Network Working Group                                      H. Alvestrand
Internet-Draft                                                    Google
Intended status: Standards Track                          April 30, 2012
Expires: November 1, 2012


                     RTCWEB Resolution Negotiation
                 draft-alvestrand-rtcweb-resolution-00

Abstract

   This draft offers a proposal for a fragment of the SDP usage rules
   for RTCWEB: Requirements for supporting resolution negotiation.

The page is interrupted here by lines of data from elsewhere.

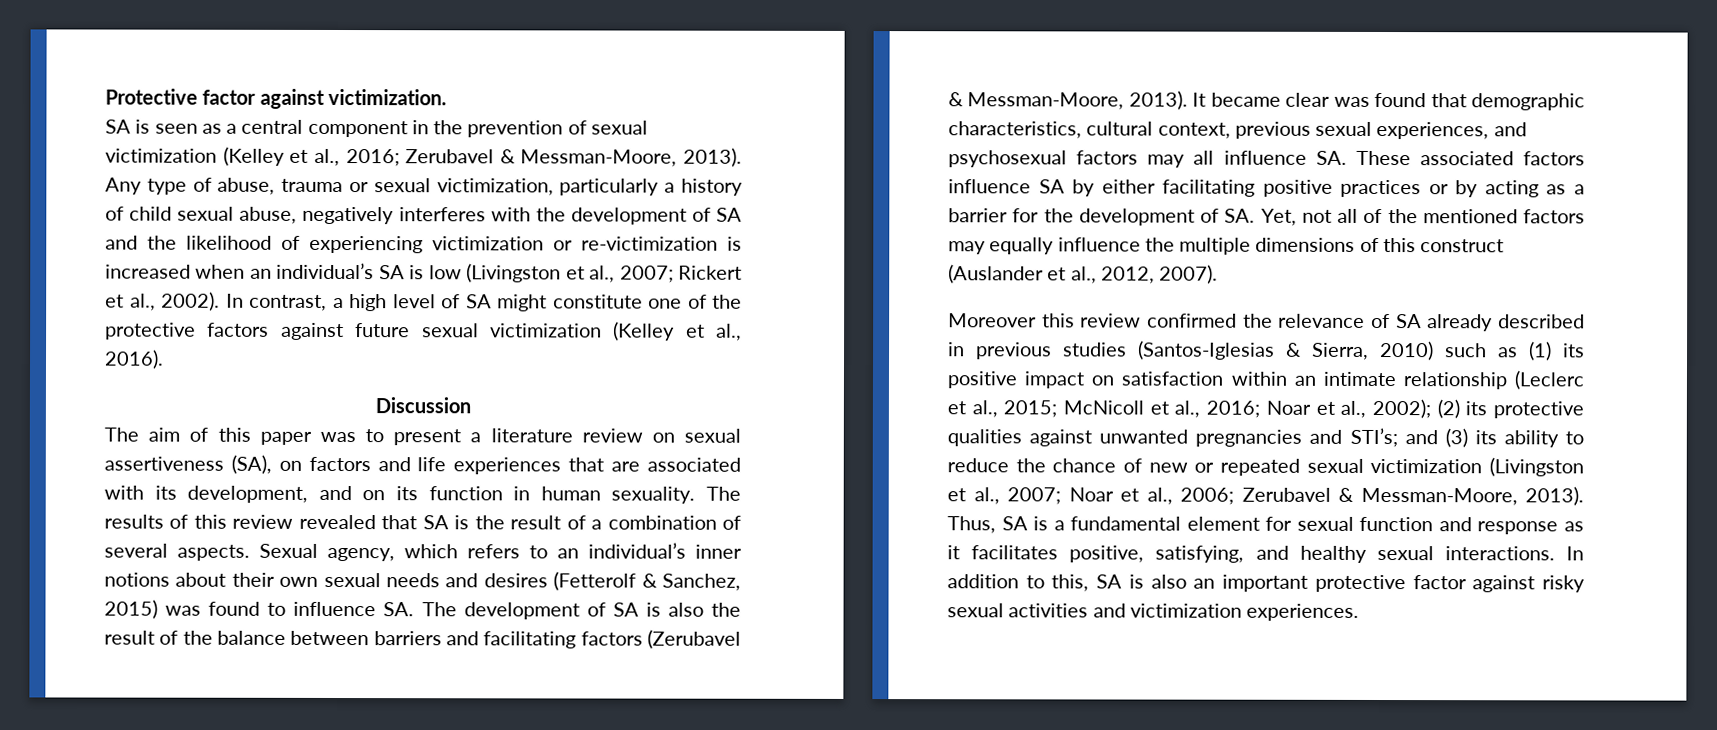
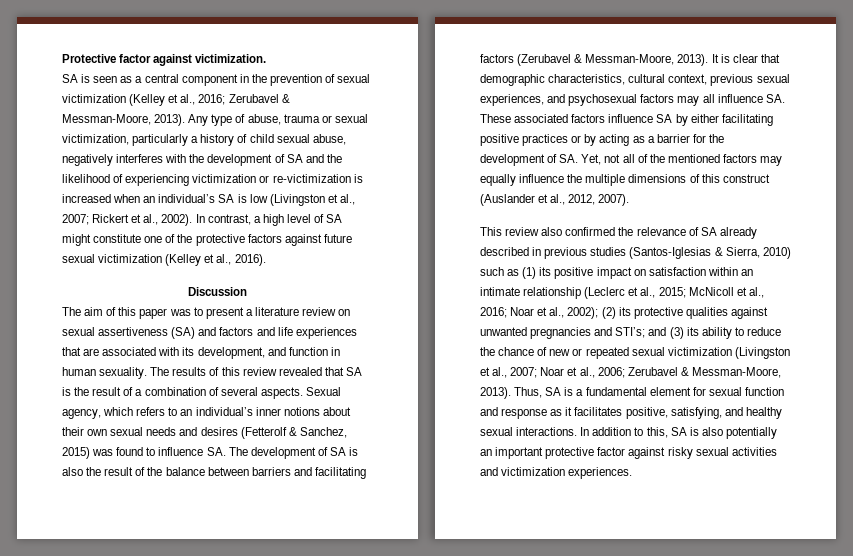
- The aim of this paper was to present a literature review on sexual assertiveness (SA), on factors and life experiences that are associated with its development, and on its function in human sexuality.
+ The aim of this paper was to present a literature review on sexual assertiveness (SA) and factors and life experiences that are associated with its development, and function in human sexuality.
- It became clear was found that demographic characteristics, cultural context, previous sexual experiences, and psychosexual factors may all influence SA. These associated factors influence SA by either facilitating positive practices or by acting as a barrier for the development of SA. Yet, not all of the mentioned factors may equally influence the multiple dimensions of this construct (Auslander et al., 2012, 2007).
+ It is clear that demographic characteristics, cultural context, previous sexual experiences, and psychosexual factors may all influence SA. These associated factors influence SA by either facilitating positive practices or by acting as a barrier for the development of SA. Yet, not all of the mentioned factors may equally influence the multiple dimensions of this construct (Auslander et al., 2012, 2007).
- Moreover this review confirmed the relevance of SA already described in previous studies (Santos-Iglesias & Sierra, 2010) such as (1) its positive impact on satisfaction within an intimate relationship (Leclerc et al., 2015;
+ This review also confirmed the relevance of SA already described in previous studies (Santos-Iglesias & Sierra, 2010) such as (1) its positive impact on satisfaction within an intimate relationship (Leclerc et al., 2015;
- In addition to this, SA is also an important protective factor against risky sexual activities and victimization experiences.
+ In addition to this, SA is also potentially an important protective factor against risky sexual activities and victimization experiences.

   It proposes to use SDP both for initial and within-call resolution
   configuration, and suggests that COP should be mentioned as an
   optional, not mandatory, mechanism.

Requirements Language

   The key words "MUST", "MUST NOT", "REQUIRED", "SHALL", "SHALL NOT",
   "SHOULD", "SHOULD NOT", "RECOMMENDED", "MAY", and "OPTIONAL" in this
   document are to be interpreted as described in RFC 2119 [RFC2119].

Status of this Memo

   This Internet-Draft is submitted in full conformance with the
   provisions of BCP 78 and BCP 79.

   Internet-Drafts are working documents of the Internet Engineering
   Task Force (IETF).  Note that other groups may also distribute
   working documents as Internet-Drafts.  The list of current Internet-
   Drafts is at http://datatracker.ietf.org/drafts/current/.

   Internet-Drafts are draft documents valid for a maximum of six months
   and may be updated, replaced, or obsoleted by other documents at any
   time.  It is inappropriate to use Internet-Drafts as reference
   material or to cite them other than as "work in progress."

   This Internet-Draft will expire on November 1, 2012.

Copyright Notice

   Copyright (c) 2012 IETF Trust and the persons identified as the
   document authors.  All rights reserved.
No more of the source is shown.